[[ DATA UNDER STUDY open ]]
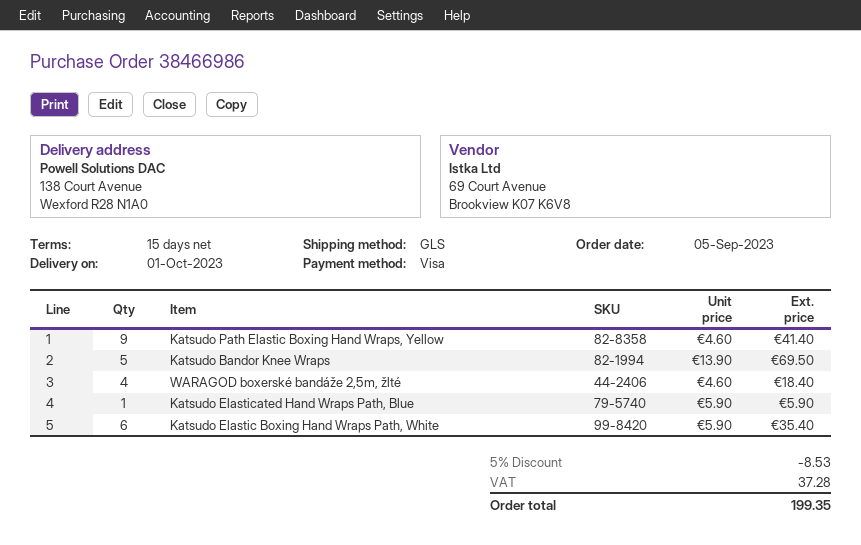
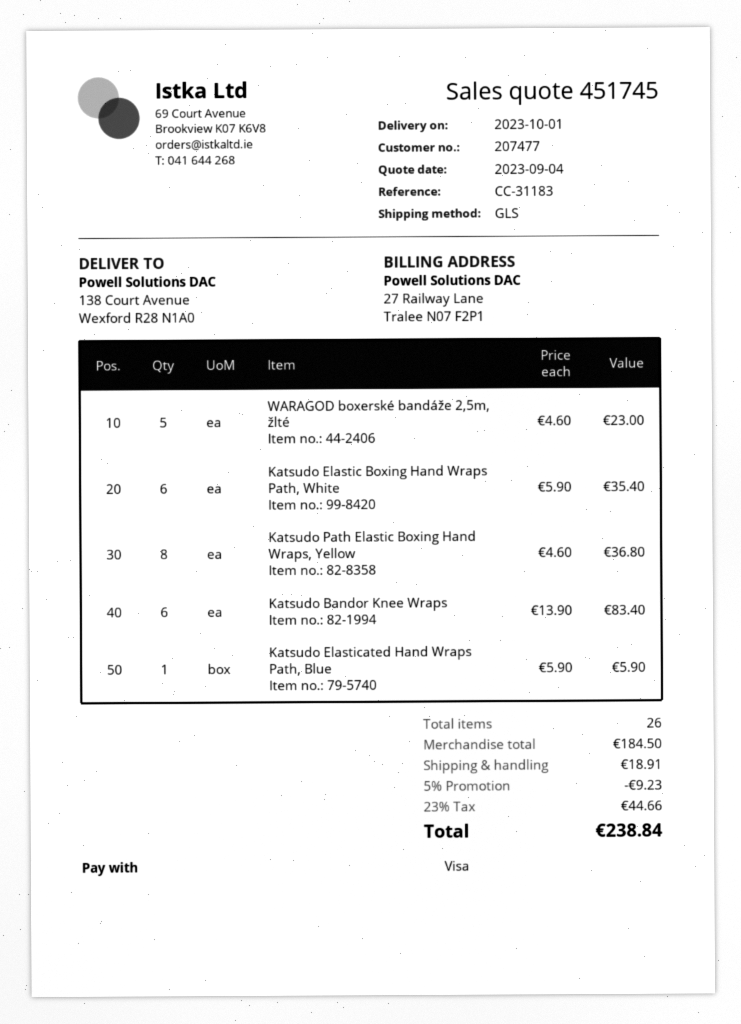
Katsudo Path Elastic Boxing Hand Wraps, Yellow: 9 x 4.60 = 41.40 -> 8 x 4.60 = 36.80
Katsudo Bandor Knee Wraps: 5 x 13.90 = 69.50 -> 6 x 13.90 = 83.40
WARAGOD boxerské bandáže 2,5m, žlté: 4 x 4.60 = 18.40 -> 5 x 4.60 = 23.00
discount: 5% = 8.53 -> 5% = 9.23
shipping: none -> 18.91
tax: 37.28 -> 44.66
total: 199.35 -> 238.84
[[ DATA UNDER STUDY closed ]]
» **WHAT TO WORK ON**:
The answer should be the exact lines running from the line containing "shipping: none -> 18.91" to the last line of the entries, with nothing else.

» **EXERCISE ANSWER**:
shipping: none -> 18.91
tax: 37.28 -> 44.66
total: 199.35 -> 238.84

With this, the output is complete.